So ist es eben: Kaum bin ich mit einem Text fertig, renne ich in die Natur oder ins Theater. Im Sommer normalerweise in die Natur, aber heute mache ich eine Ausnahme: Ich gehe ins Theater. Sie spielen eine Komödie über geldgierige Gesellen, die von Volpone, dem schlauen Fuchs, um ihr Geld gebracht werden. Eine willkommene Abwechslung für mich, der zur Tragödie neigt. Doch dann erwischen sie mich komplett am falschen Fuß. Sie treiben mir das Schwert in mein tiefstes Inneres. Sie eröffnen den Abend mit der Arie Lascia ch’io pianga aus Händels Oper Rinaldo:
Lascia ch'io pianga mia cruda sorte e che sospiri la libertà. Il duolo infranga queste ritorte dei miei martiri, sol per pietà. Lass mich mein grausames Schicksal beweinen und beseufzen die verlorene Freiheit. Das Leid zerbreche diese Ketten meiner Qualen, allein aus Erbarmen.
Würdiger, ergreifender und genüsslicher als mit dieser Melodie ist niemals getrauert worden. Ein Fest des Selbstmitleids. Ein Schauspieler mimt auf der Bühne zur Toneinspielung den Sänger. Ein Drama, das mich völlig übermannt. Ich kann mich nicht mehr bewegen. Es ist, als würden mir Fesseln angelegt. Mein Atem stockt. Mein Herz bleibt stehen. Die Bilder, sie kommen mit aller Gewalt, mit mir als zweijährigen Jungen: Das Krankenhaus, in dem ich wegen eines schweren Infekts in Quarantäne gehalten werde. Durch dickes Glas kann ich sie schemenhaft erkennen. Aber ich kann nicht zu ihnen, zu meinen geliebten Eltern. Ich stecke fest, festgeschnallt. Angst und Schrecken. Hoffnungslosigkeit. Hilflosigkeit. Es wird dunkel. Totaler Zusammenbruch. Totale Selbstaufgabe. Sterbe ich jetzt?
Ich versuche zu leben. Oder erwache ich gerade? Die Übelkeit im Magen. Meine angespannten Muskeln. Meine Tränen in den Augen. So schön können Tränen sein. Ich lebe. Ich lebe! Der Boden unter meinen Füßen. Der Sitz unter meinem Hintern. Die Lehne hinter meinem Rücken. Die Luft um meinen Kopf. Die Schauspieler auf der Bühne mit ihren Körpern voller Leben. Ich sehe sie. Ich freue mich, sie zu sehen. Voller Neugier beobachte ich, wo der Abend sie hinträgt.

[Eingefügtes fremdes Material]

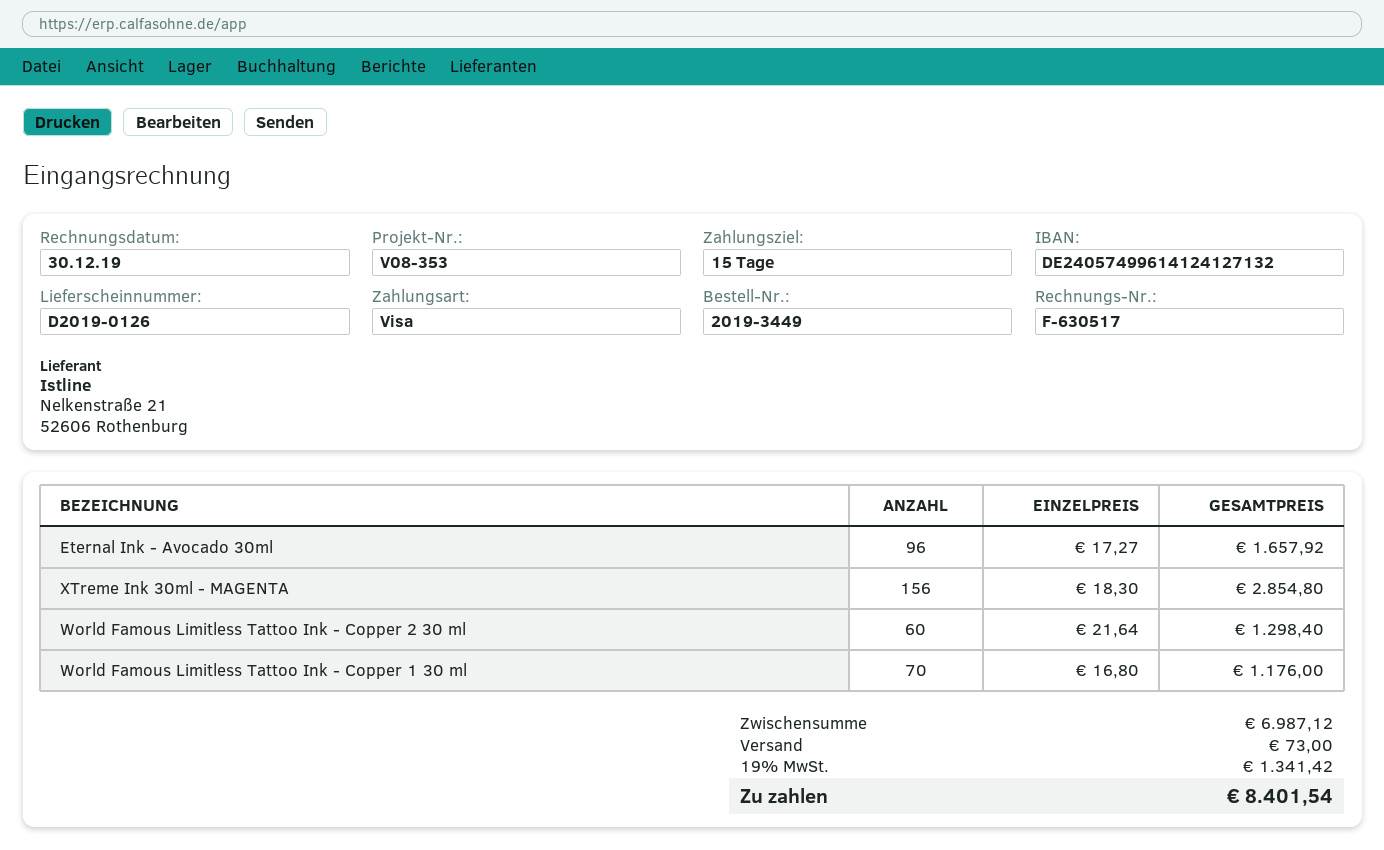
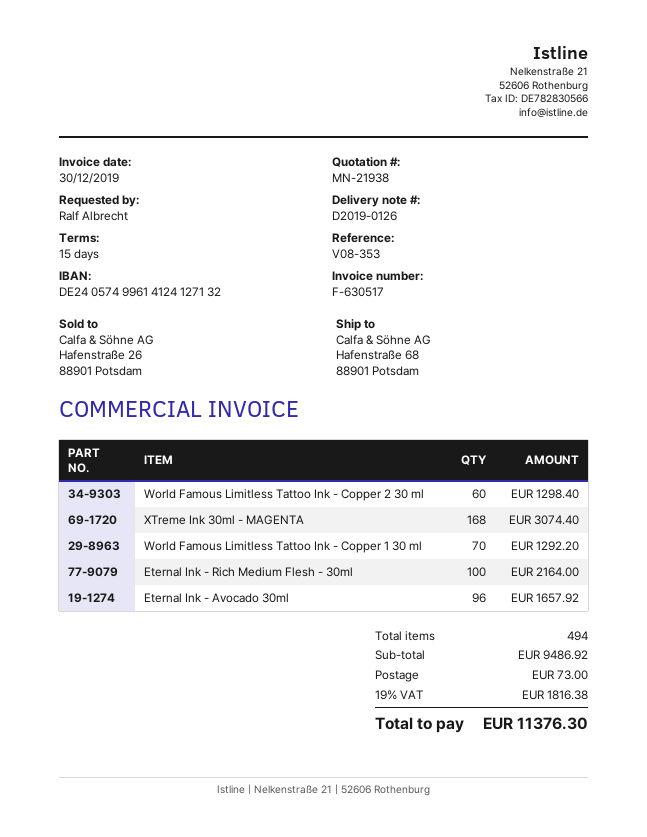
XTreme Ink 30ml - MAGENTA: 156 for 2854.80 -> 168 for 3074.40
World Famous Limitless Tattoo Ink - Copper 1 30 ml: 70 for 1176.00 -> 70 for 1292.20
Eternal Ink - Rich Medium Flesh - 30ml: none -> 100 for 2164.00
subtotal: 6987.12 -> 9486.92
tax: 19% = 1341.42 -> 19% = 1816.38
total: 8401.54 -> 11376.30

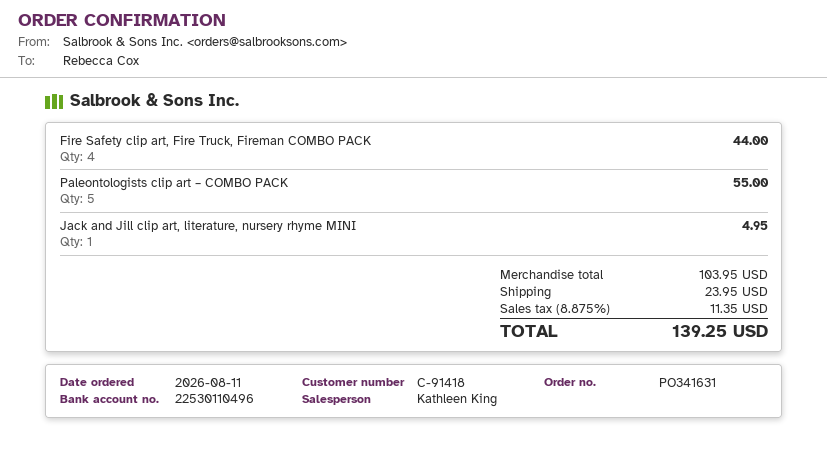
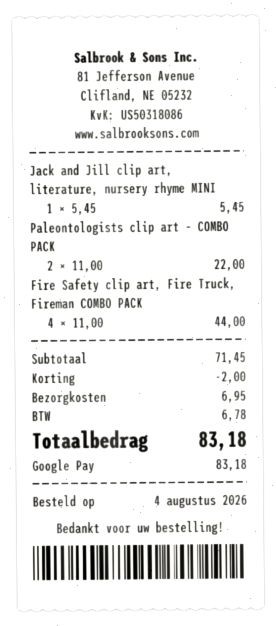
order date: 2026-08-11 -> 2026-08-04
Paleontologists clip art – COMBO PACK: 5 for 55.00 -> 2 for 22.00
Jack and Jill clip art, literature, nursery rhyme MINI: 1 for 4.95 -> 1 for 5.45
subtotal: 103.95 -> 71.45
discount: none -> 2.00
shipping: 23.95 -> 6.95
tax: 11.35 -> 6.78
total: 139.25 -> 83.18

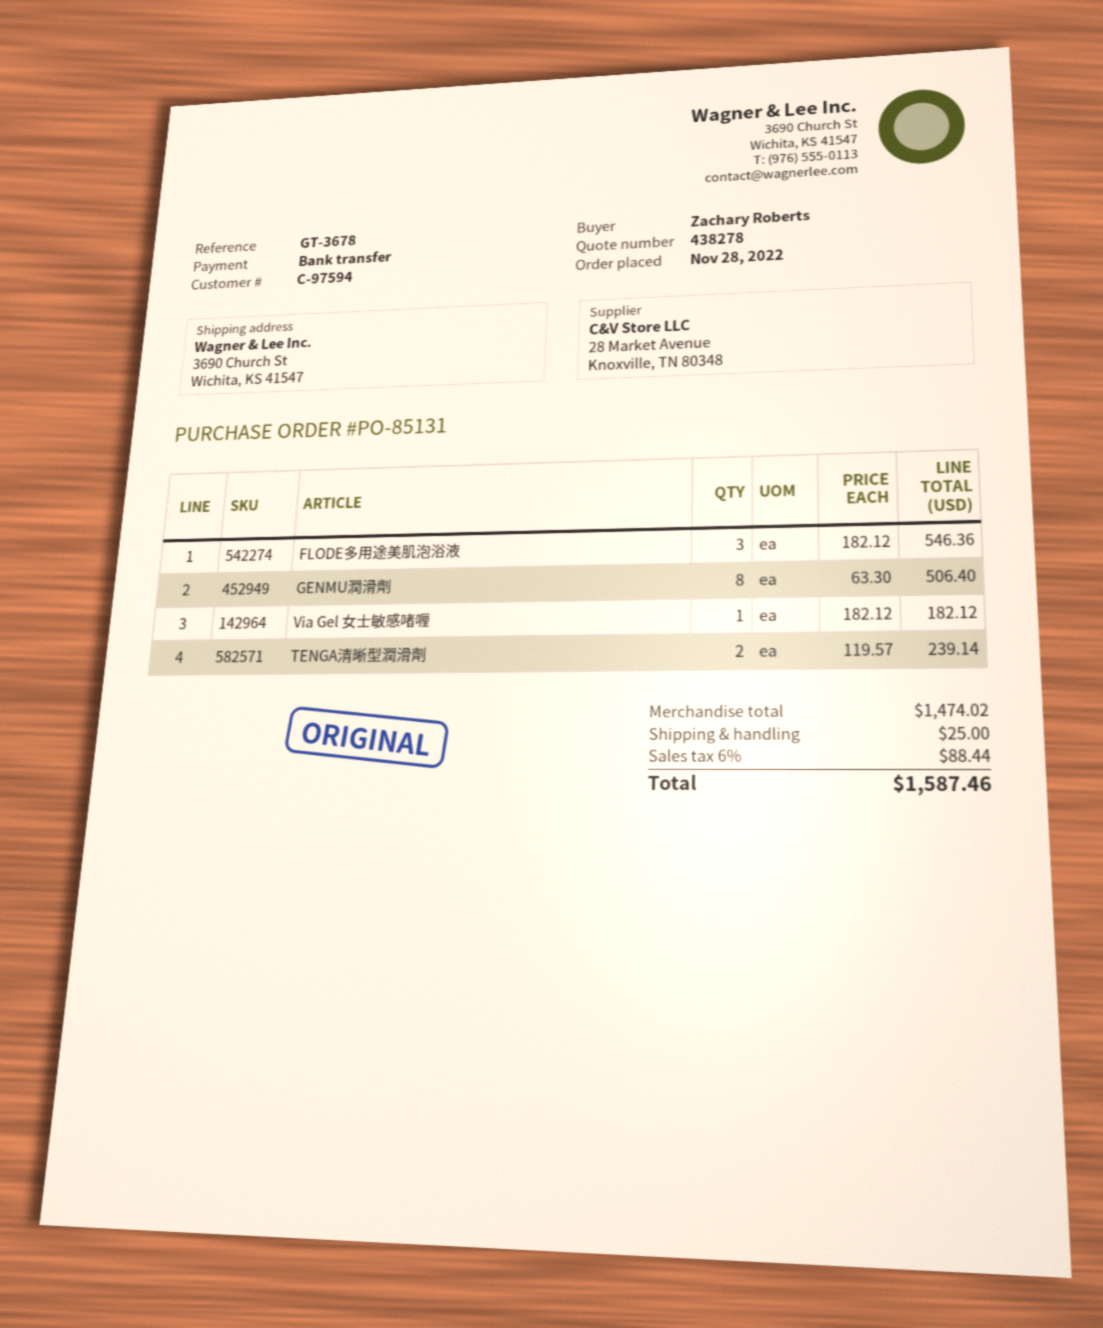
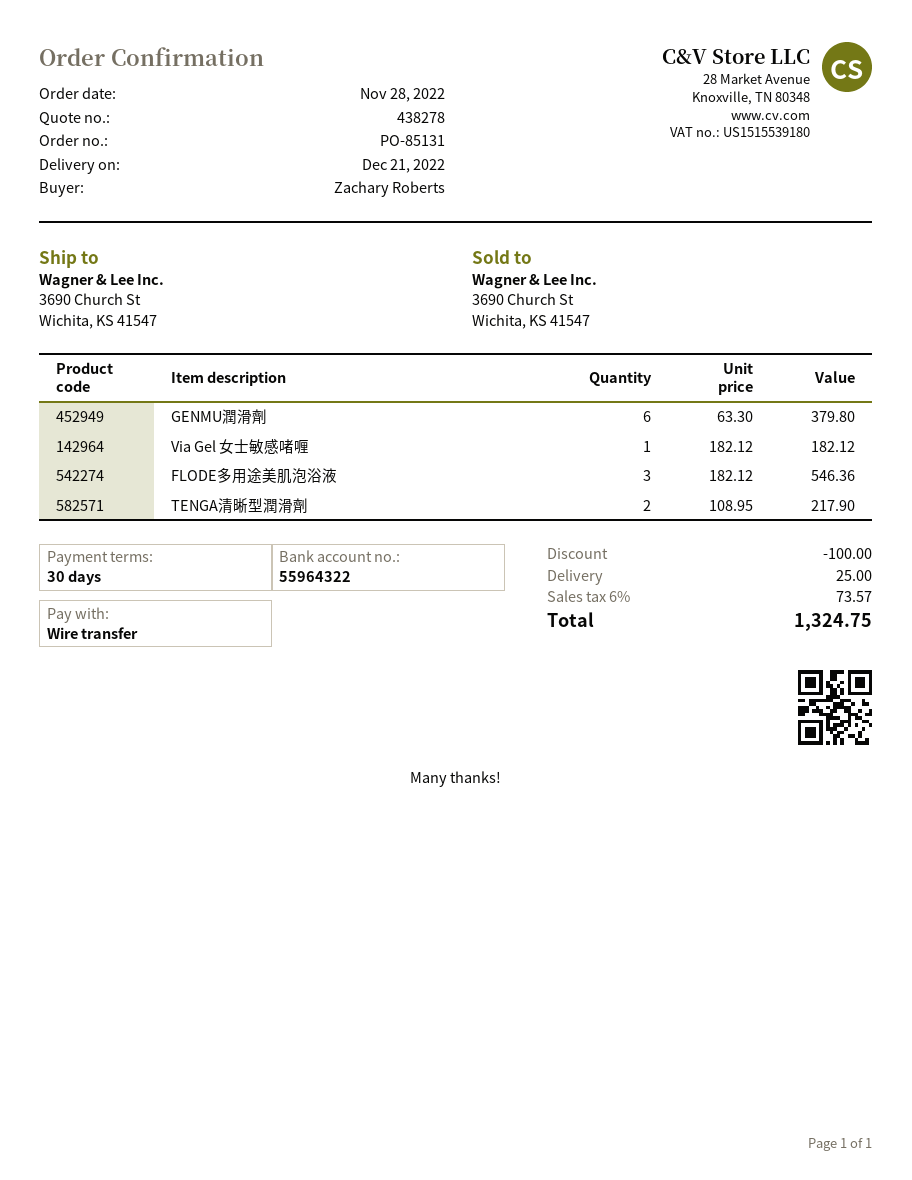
GENMU潤滑劑: 8 x 63.30 = 506.40 -> 6 x 63.30 = 379.80
TENGA清晰型潤滑劑: 2 x 119.57 = 239.14 -> 2 x 108.95 = 217.90
discount: none -> 100.00
tax: 6% = 88.44 -> 6% = 73.57
total: 1587.46 -> 1324.75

Meine Hände klatschen. Ja, sie klatschen! Keine Fesseln mehr! Ich stehe auf. Ich bin frei, zu gehen! Ich renne aus dem Theater. Ich renne und renne so schnell ich kann und spüre meine Beine, wie sie mich tragen. Ich lache wie ein Schelm. Ich renne in die Natur, wo im Lindenwipfel des Mondes weiße Barke ruht.
So ist es eben: Kaum bin ich mit einem Text fertig, renne ich ins Theater oder in die Natur. Aber dass ich mit diesem Text fertig bin, erfüllt mich mit einer bisher nicht gekannten Zufriedenheit.